Some “rules” turned out to be wrong, for example tight blood sugar control, mechanical chest compressions, protocols for treatment of sepsis (infections with severe complications).  The unreliability problem is troublesome, since the study shows that many recommended treatments and strategies are not efficacious.  

Here are some additional specifics from the Prasad study:

  • Mechanical compression was not better than manual compressions for CPR. (JAMA. 2014;311[1]:53)
  • Early and aggressive methods for care of patients with sepsis (severe infection) were no better than usual care. (JAMA. 2017;318[13]:1233)
  • The REACT-2 trial found that routine use of an immediate total-body CT did not impact mortality or benefit compared with conventional imaging and selective CT scanning in patients with severe trauma. (Lancet. 2016;388[10045]:673)
  • Platelet transfusion after acute hemorrhagic stroke was found by the 2015 PATCH study to worsen survival in the platelet transfusion group (68%) compared with the standard care group (77%). (Lancet. 2016;387[10038]:2605)

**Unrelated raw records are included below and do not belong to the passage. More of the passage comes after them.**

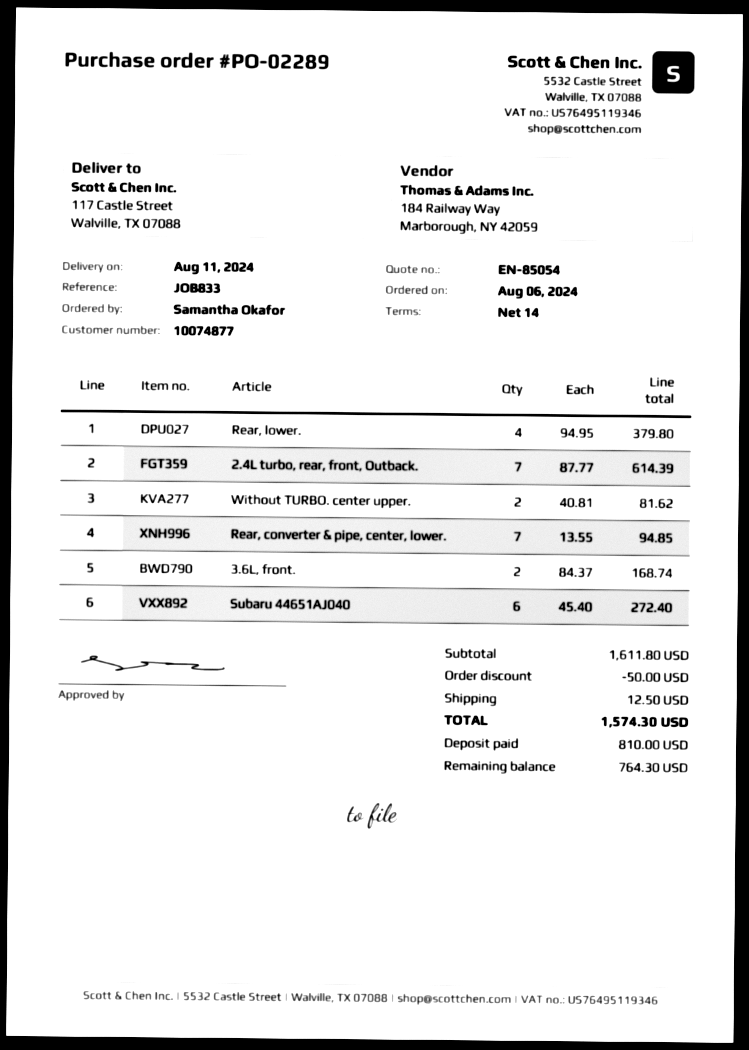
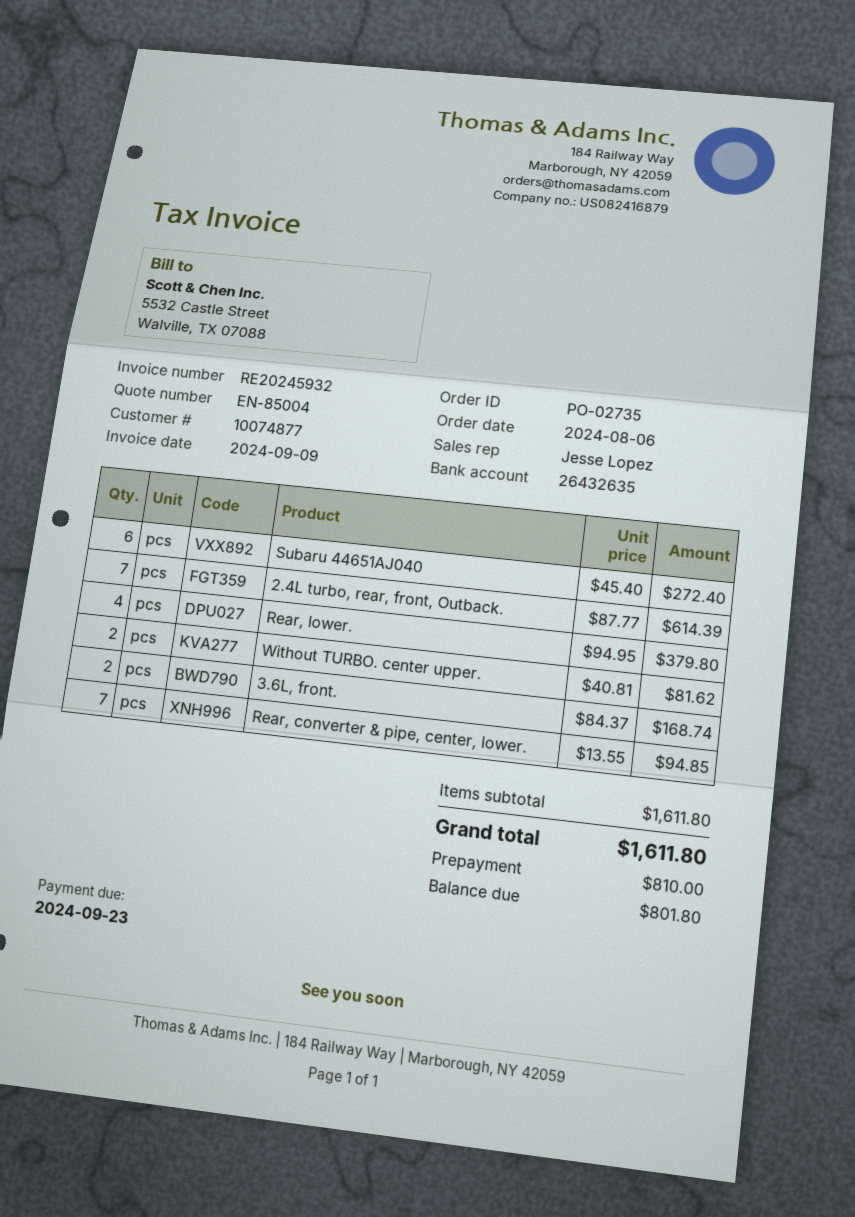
quote number: EN-85054 -> EN-85004
order number: PO-02289 -> PO-02735
discount: 50.00 -> none
shipping: 12.50 -> none
total: 1574.30 -> 1611.80
balance: 764.30 -> 801.80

The authors were so alert to the problem that they created a website for best practices that, like other such practice websites, intends to alert physicians to the realities of the research mistakes and misinformation.

Medical reversals and rejection of medical protocols and suggested treatments are too common and the result of bad methods and scientific dishonesty.  Real science honesty would identify the problems and discover the unreliable information, and the studies would not be published. 

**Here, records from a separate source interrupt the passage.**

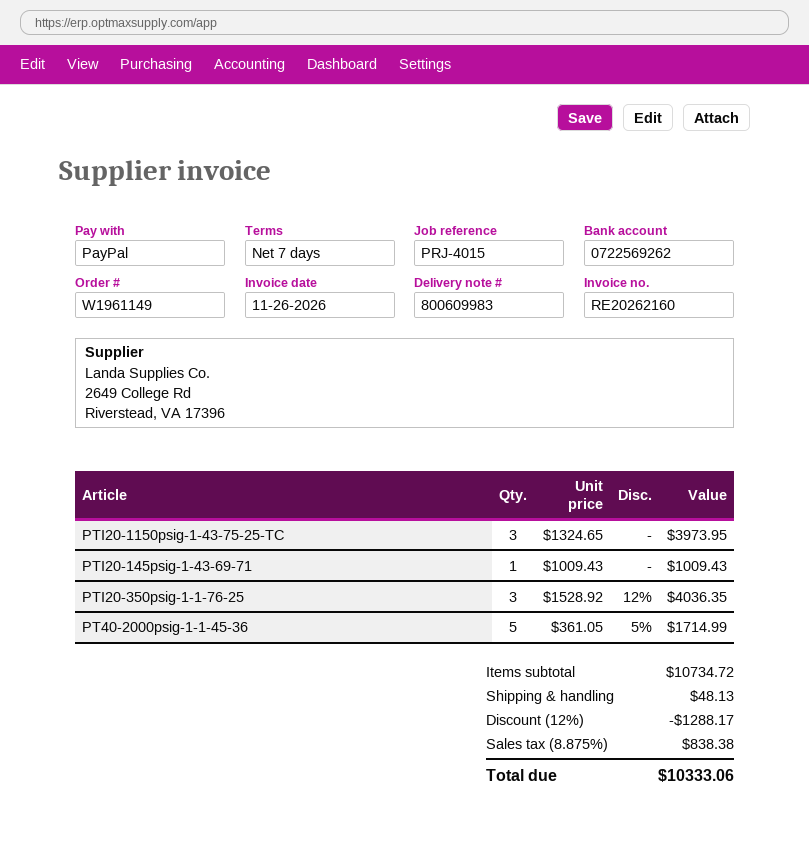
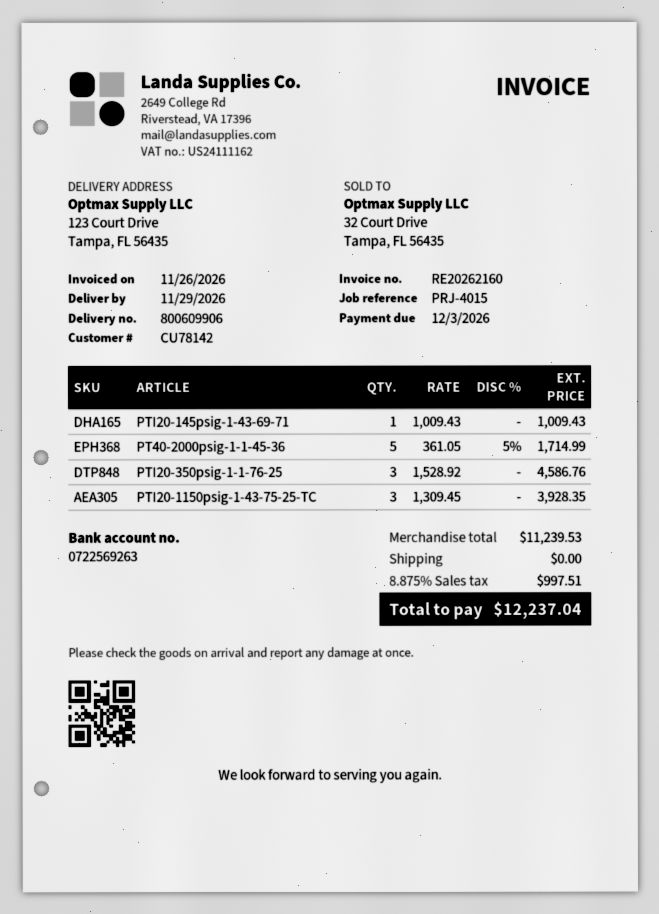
delivery note number: 800609983 -> 800609906
bank account: 0722569262 -> 0722569263
PTI20-1150psig-1-43-75-25-TC: 3 x 1324.65 = 3973.95 -> 3 x 1309.45 = 3928.35
PTI20-350psig-1-1-76-25: 3 x 1528.92 - 12% = 4036.35 -> 3 x 1528.92 = 4586.76
subtotal: 10734.72 -> 11239.53
discount: 12% = 1288.17 -> none
shipping: 48.13 -> 0.00
tax: 8.875% = 838.38 -> 8.875% = 997.51
total: 10333.06 -> 12237.04

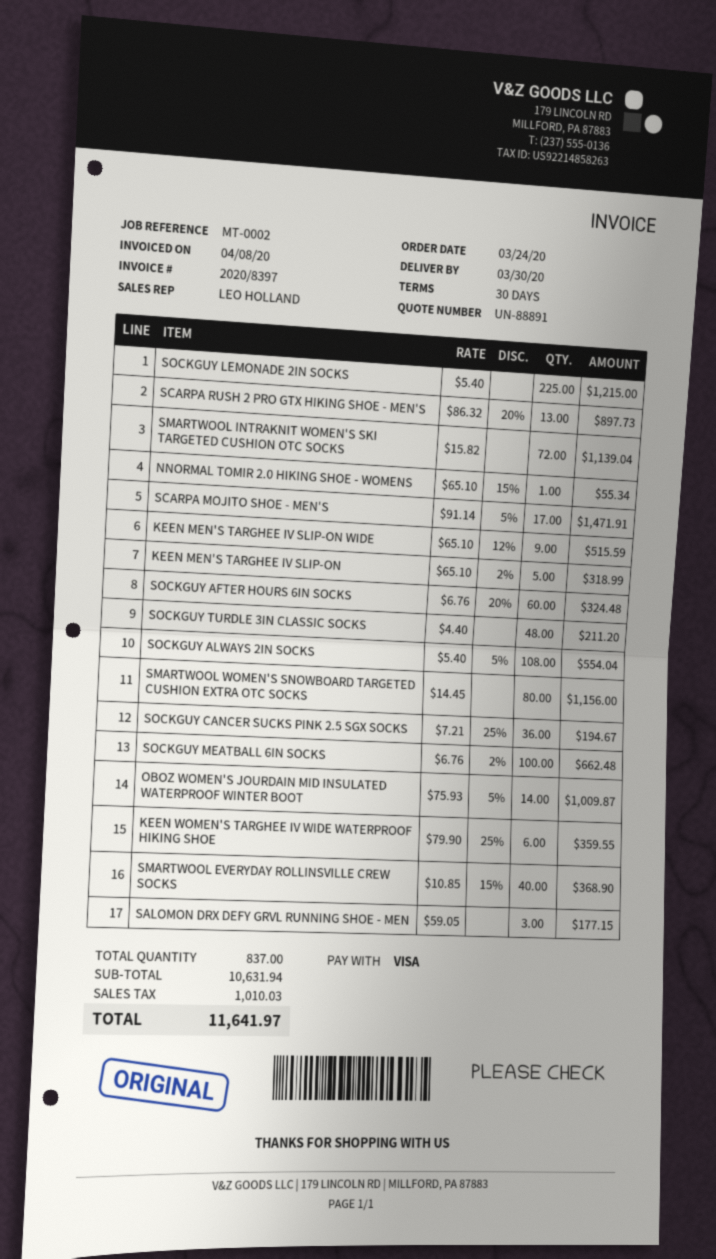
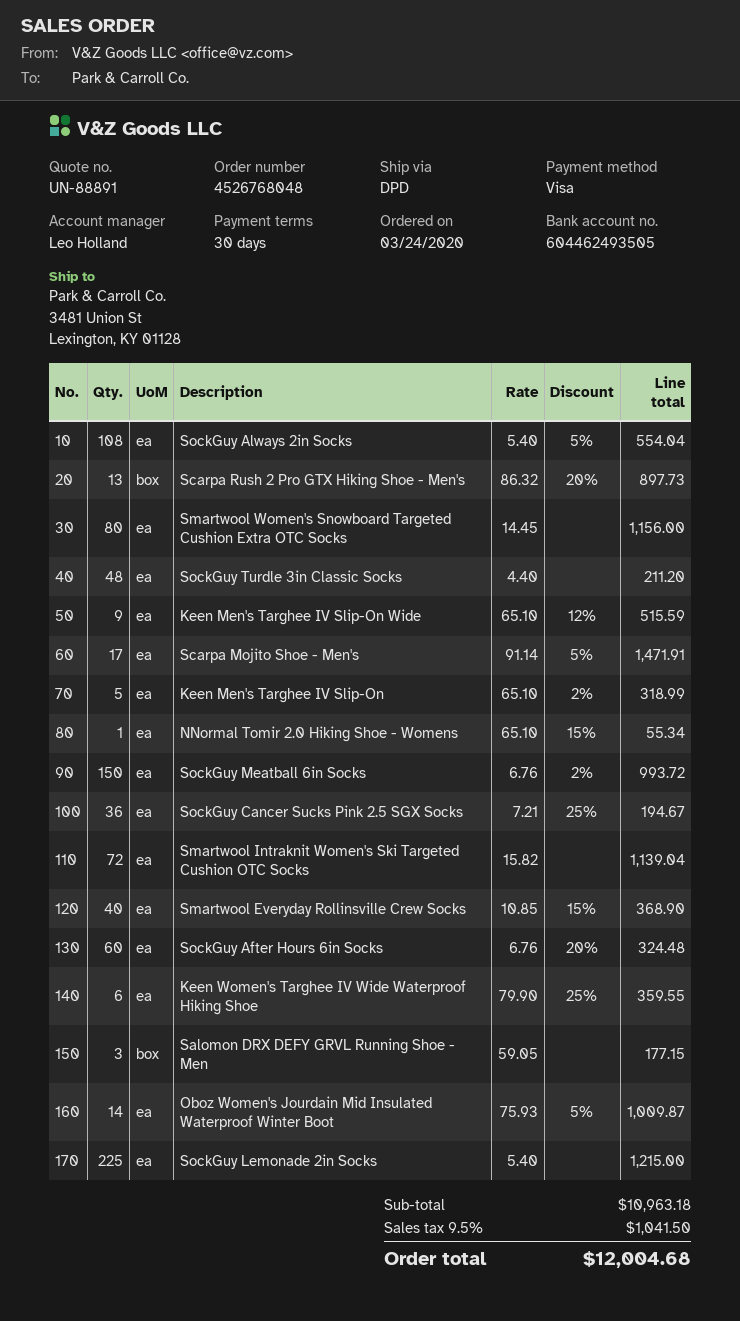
SOCKGUY MEATBALL 6IN SOCKS: 100 x 6.76 - 2% = 662.48 -> 150 x 6.76 - 2% = 993.72
subtotal: 10631.94 -> 10963.18
tax: 1010.03 -> 1041.50
total: 11641.97 -> 12004.68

The reports of this or that new breakthrough should be assessed with care by the public and medical professionals.

In 2005, an obscure Greek physician, John Ioannidis, published a groundbreaking article on the unreliability of medical research, “Why Most Published Research Findings Are False,” and he became famous — so famous that he is now at Stanford, heading a study project on scientific integrity, funded by a philanthropist.  What Ioannidis found was that medical research is driven by ambition, intellectual passion, and fallacious thinking.  He didn’t say researchers are dishonest; he just said they often put out false claims and make false assertions.  

I have, in these articles at AT, tried to warn the readers of the problems of dishonesty and malfeasance in medical research — the lay reader is warned to apply these rules as a way to avoid being taken in by bad research methods or just plain cheating and dishonesty.

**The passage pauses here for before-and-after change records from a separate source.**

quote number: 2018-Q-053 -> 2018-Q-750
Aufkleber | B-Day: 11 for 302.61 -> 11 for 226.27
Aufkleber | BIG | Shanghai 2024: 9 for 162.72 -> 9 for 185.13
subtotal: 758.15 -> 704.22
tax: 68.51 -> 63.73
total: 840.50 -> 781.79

There are some basic rules to help avoid being taken in by charlatans.

  1. The study should be a human study, or, if it is an animal study, the limits of such a study should be declared.
  2. The study should follow basic rules about how to determine causation, and avoid the trap of claiming that “association” or “coincidence” is proof of causation.
  3. The study should avoid surveys and questionnaires as a source of “evidence” since recall bias is always a problem in survey or response studies.
  4. The study should always be measured in terms of the magnitude of the “effect,” and the rule is that magnitude of effect should be “robust” — at least 2 or 3 times the increase in effect over the baseline.
  5. The study should establish a mechanism to explain the causal effect asserted — for example, ice cream consumption is associated with an increase in drowning deaths, but it is not a cause of those deaths.
  6. Although I could argue that peer review and publication are not a good standard for reliability, the source of the research and the reputation of that source as well as the reputation of the journal the research was published in is often worth something.  How much it is worth is the question.

The important thing is that professionals and citizens should be careful to question and evaluate what is pronounced by medical journals.  Too often, they are overwhelmed by self-esteem and ambition.

John Dale Dunn, M.D., J.D. is an emergency physician and inactive attorney in Brownwood, Texas.